From the text: Fig. 1: 89Zr-CD45 nanobody PET probe clearly visualizes immune-cell-rich organs in vivo.

Salehi Farid, A., Rowley, J.E., Allen, H.H. et al. CD45-PET is a robust, non-invasive tool for imaging inflammation. Nature (2025). https://doi.org/10.1038/s41586-024-08441-6

Improving the Immune System’s Ability to Fight Cancer

The immune system uses a molecule called interleukin-10 (IL-10) to help control inflammation and avoid excessive damage to the body. However, tumors often increase IL-10 levels to suppress the immune system, which helps them grow and spread. Recent studies show that IL-10 production depends on signals from mitochondria, the parts of cells that produce energy.

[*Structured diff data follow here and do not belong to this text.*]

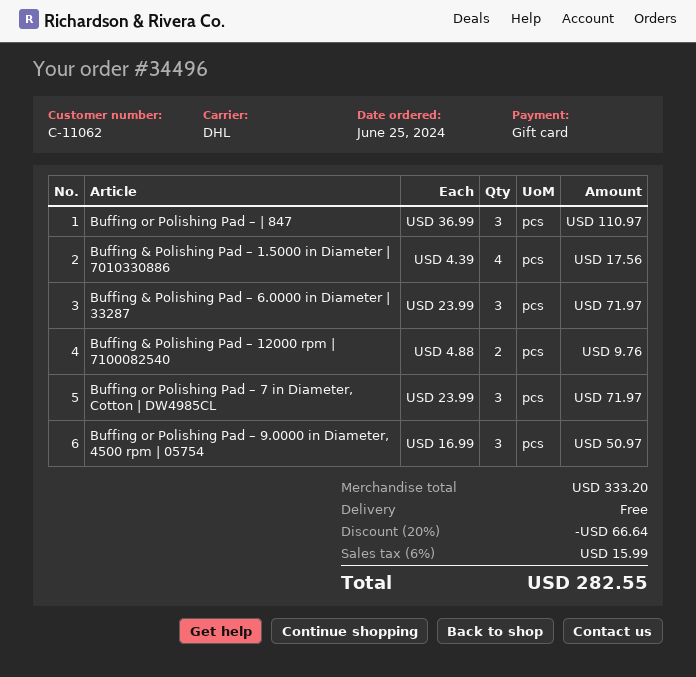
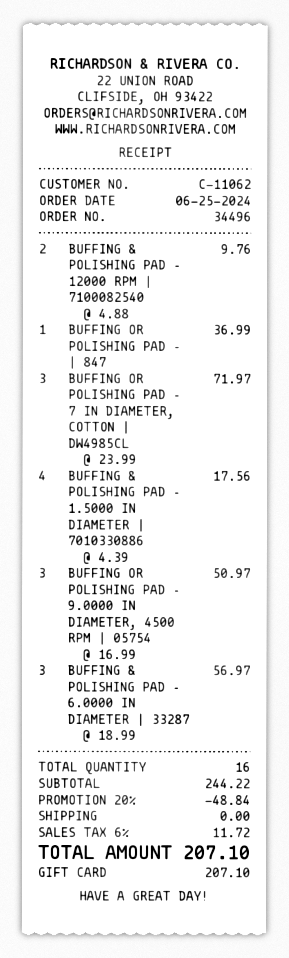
Buffing or Polishing Pad – | 847: 3 x 36.99 = 110.97 -> 1 x 36.99 = 36.99
Buffing & Polishing Pad – 6.0000 in Diameter | 33287: 3 x 23.99 = 71.97 -> 3 x 18.99 = 56.97
subtotal: 333.20 -> 244.22
discount: 20% = 66.64 -> 20% = 48.84
tax: 6% = 15.99 -> 6% = 11.72
total: 282.55 -> 207.10

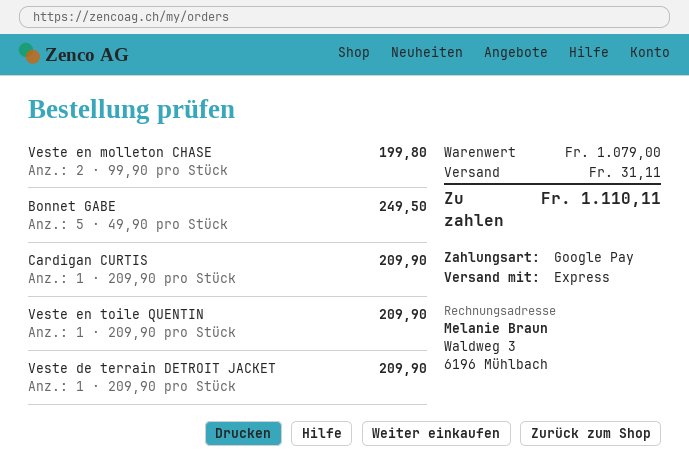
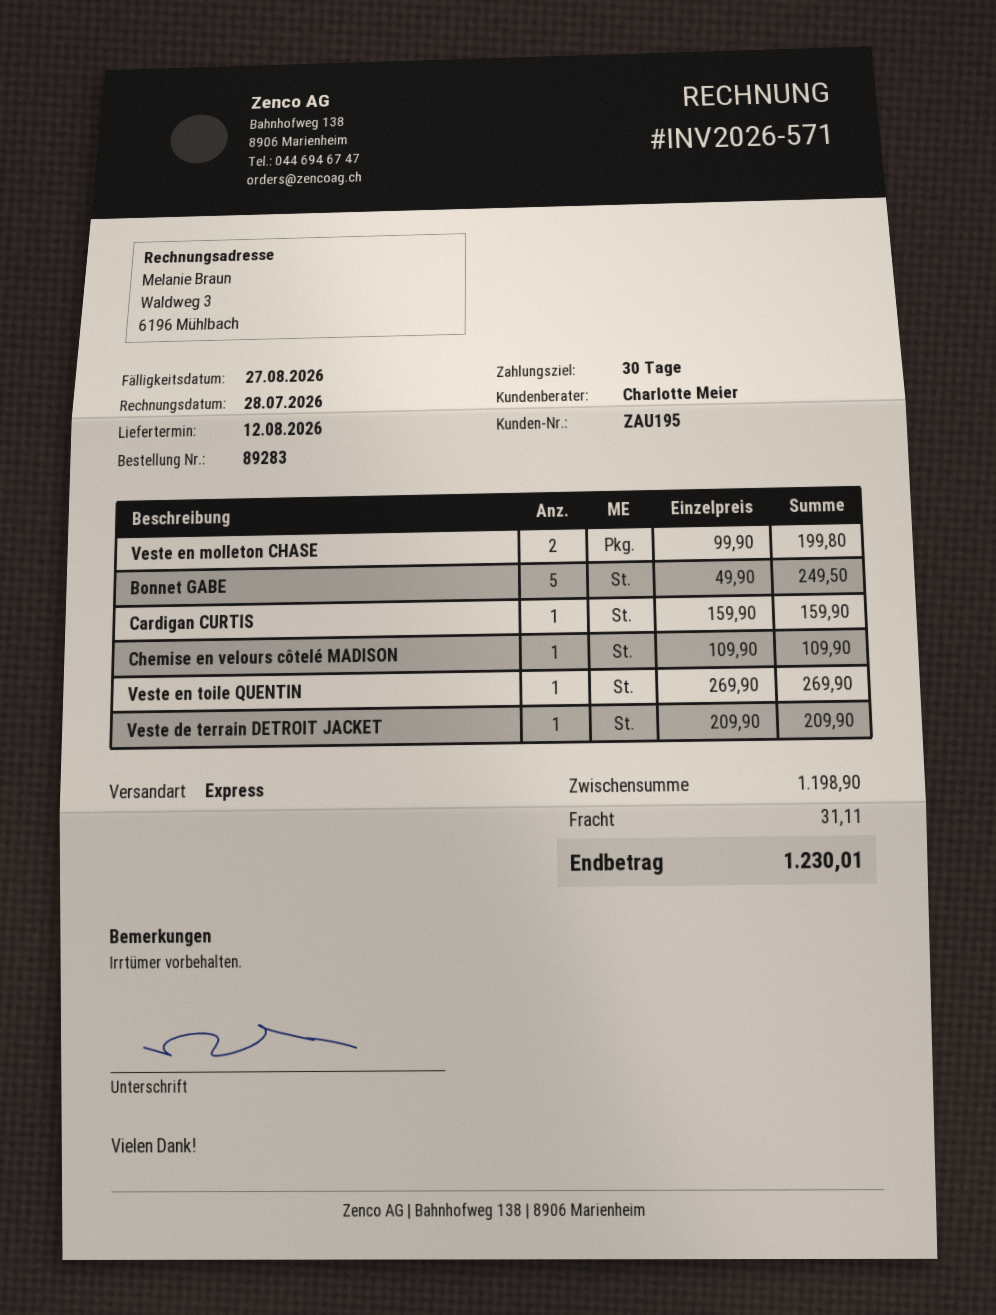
Cardigan CURTIS: 1 x 209.90 = 209.90 -> 1 x 159.90 = 159.90
Veste en toile QUENTIN: 1 x 209.90 = 209.90 -> 1 x 269.90 = 269.90
Chemise en velours côtelé MADISON: none -> 1 x 109.90 = 109.90
subtotal: 1079.00 -> 1198.90
total: 1110.11 -> 1230.01

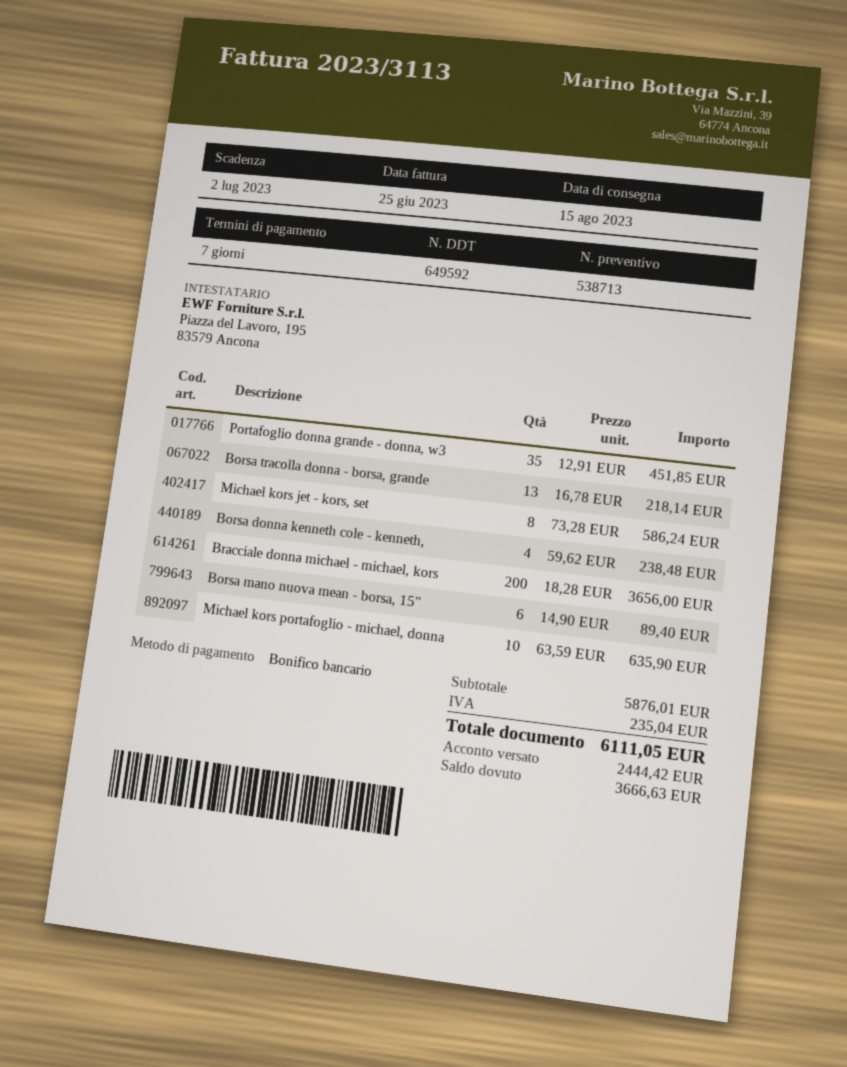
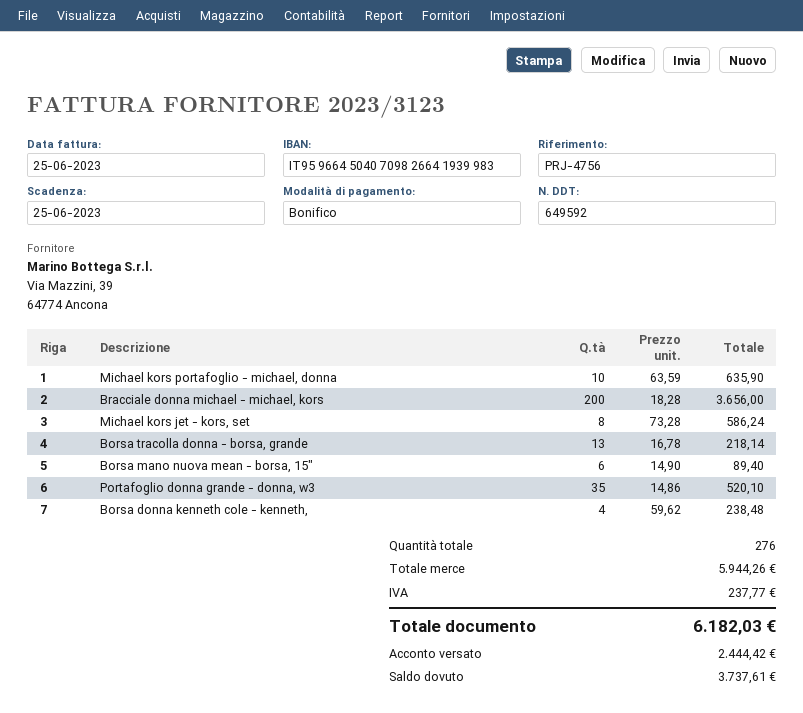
invoice number: 2023/3113 -> 2023/3123
due date: 2023-07-02 -> 2023-06-25
Portafoglio donna grande - donna, w3: 35 x 12.91 = 451.85 -> 35 x 14.86 = 520.10
subtotal: 5876.01 -> 5944.26
tax: 235.04 -> 237.77
total: 6111.05 -> 6182.03
balance: 3666.63 -> 3737.61

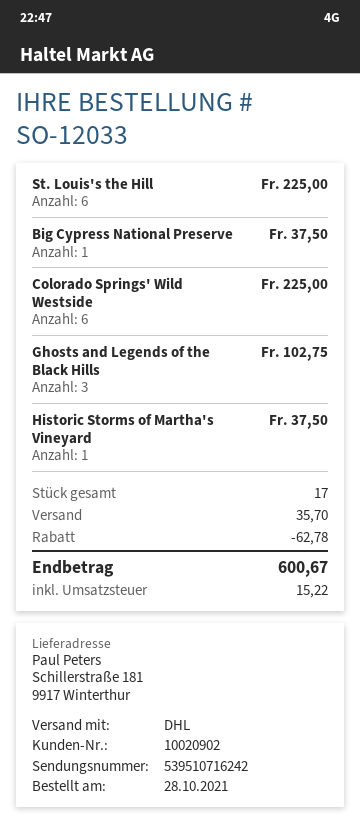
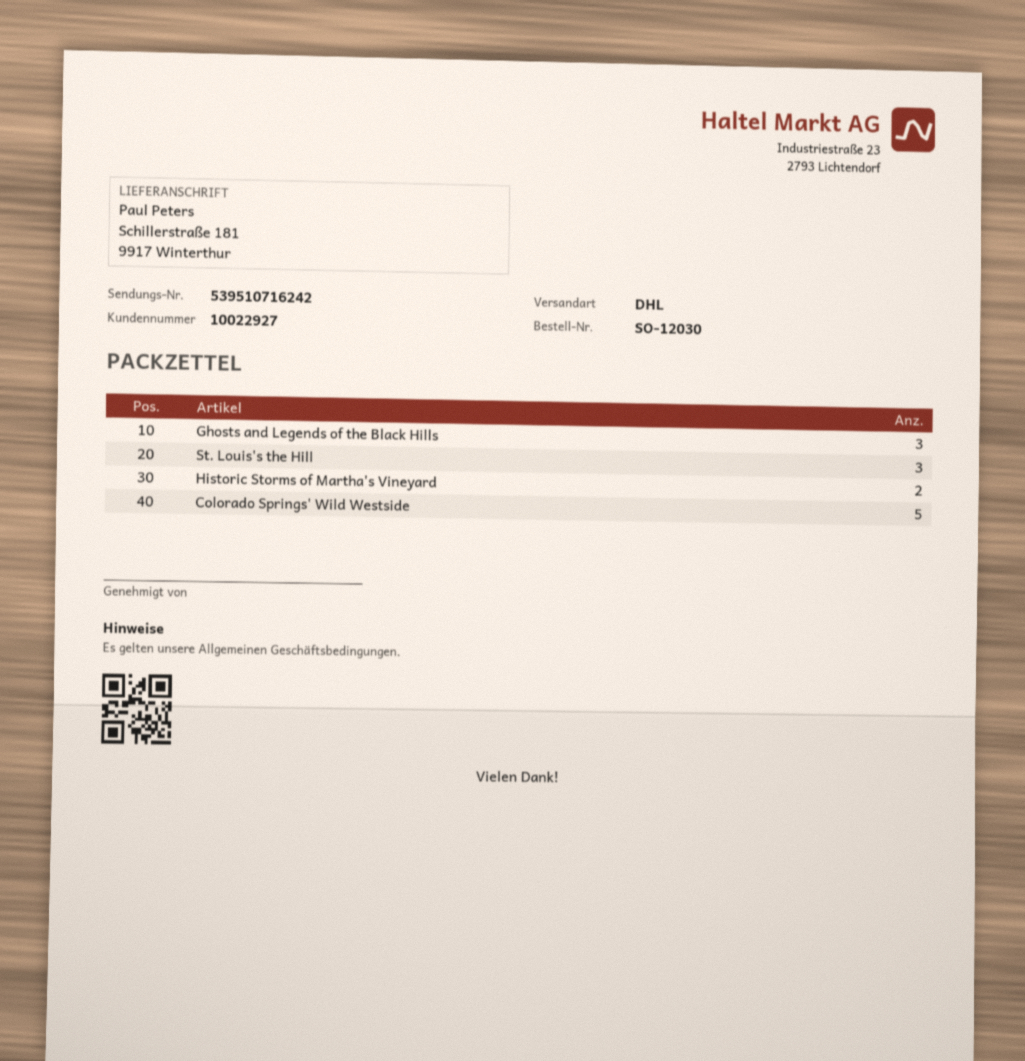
order number: SO-12033 -> SO-12030
customer number: 10020902 -> 10022927
St. Louis's the Hill: 6 -> 3
Big Cypress National Preserve: 1 -> none
Colorado Springs' Wild Westside: 6 -> 5
Historic Storms of Martha's Vineyard: 1 -> 2

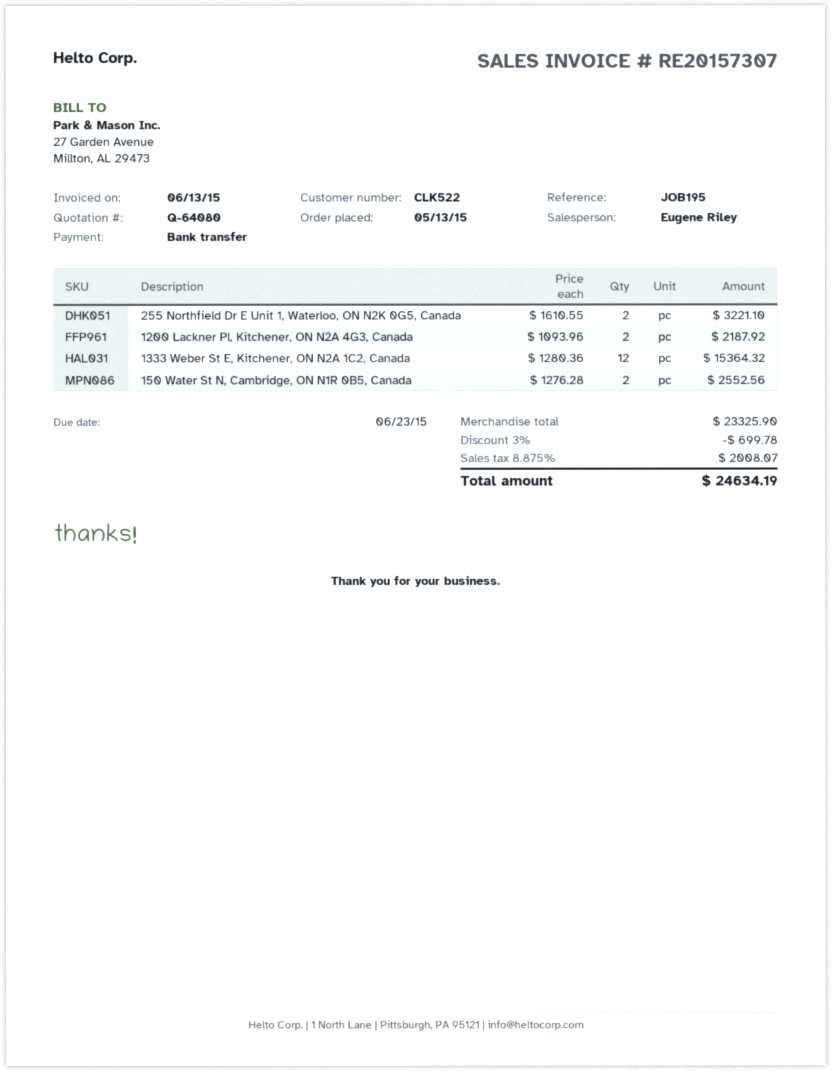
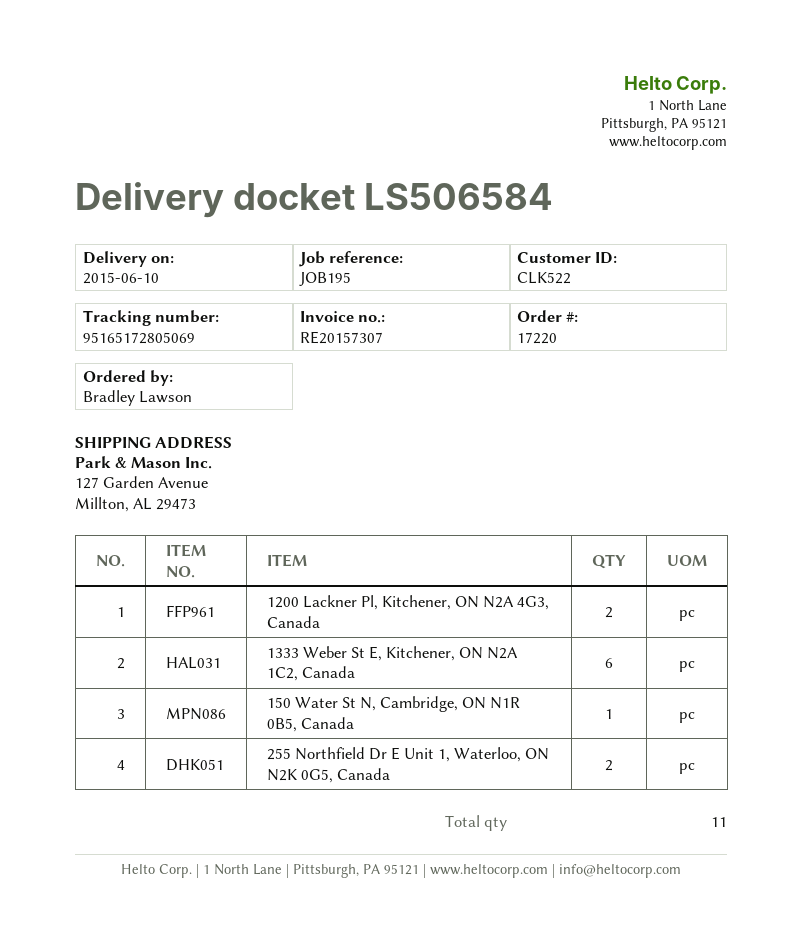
1333 Weber St E, Kitchener, ON N2A 1C2, Canada: 12 -> 6
150 Water St N, Cambridge, ON N1R 0B5, Canada: 2 -> 1

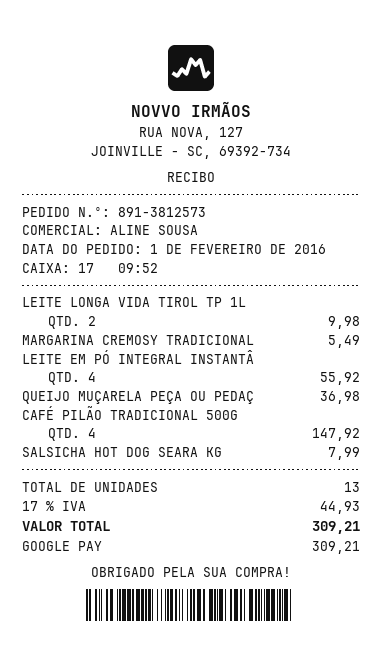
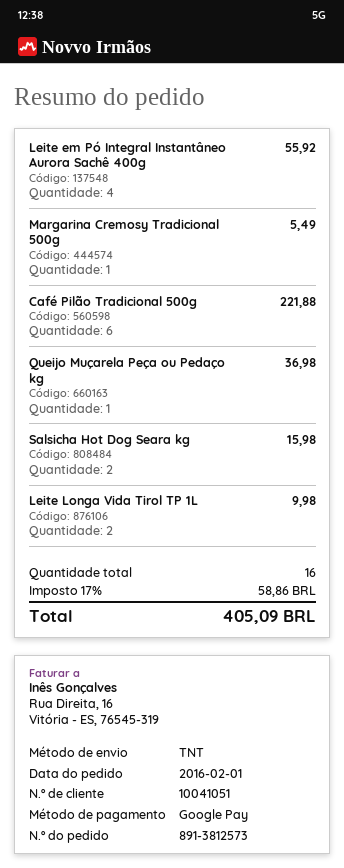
CAFÉ PILÃO TRADICIONAL 500G: 4 for 147.92 -> 6 for 221.88
SALSICHA HOT DOG SEARA KG: 1 for 7.99 -> 2 for 15.98
total quantity: 13 -> 16
tax: 17% = 44.93 -> 17% = 58.86
total: 309.21 -> 405.09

We discovered that a substance called S3QEL 1.2, which blocks certain chemicals (reactive oxygen species or ROS) from being made in mitochondria, reduces IL-10 levels in immune cells called macrophages. Another substance, myxothiazol, also lowers IL-10 by targeting the same part of the mitochondria. This happens because these substances suppress a protein called c-Fos, which is needed for IL-10 production.

When tested in mice, S3QEL 1.2 lowered IL-10 levels and helped their immune systems fight tumors more effectively, slowing the growth of melanoma. This research shows that blocking specific mitochondrial signals may help improve the immune system’s ability to fight cancer.

From the text: Fig. 2. Complex III inhibition reveals a specific transcriptional signature in activated macrophages

Zotta, A., et al. (2025). Mitochondrial respiratory complex III sustains IL-10 production in activated macrophages and promotes tumor-mediated immune evasion. Science Advances, 11(4), eadq7307. https://doi.org/10.1126/sciadv.adq7307

Understanding How Cells Shape the Immune Response to Food

Our gut's immune system has a tough job—it needs to peacefully handle food and helpful microbes while staying ready to fight harmful germs. Special cells called antigen-presenting cells (APCs) help guide this balance. They "show" food particles to certain immune cells called CD4+ T cells, which can then decide to either calm down (becoming pTreg cells) or gear up for action (becoming Th cells).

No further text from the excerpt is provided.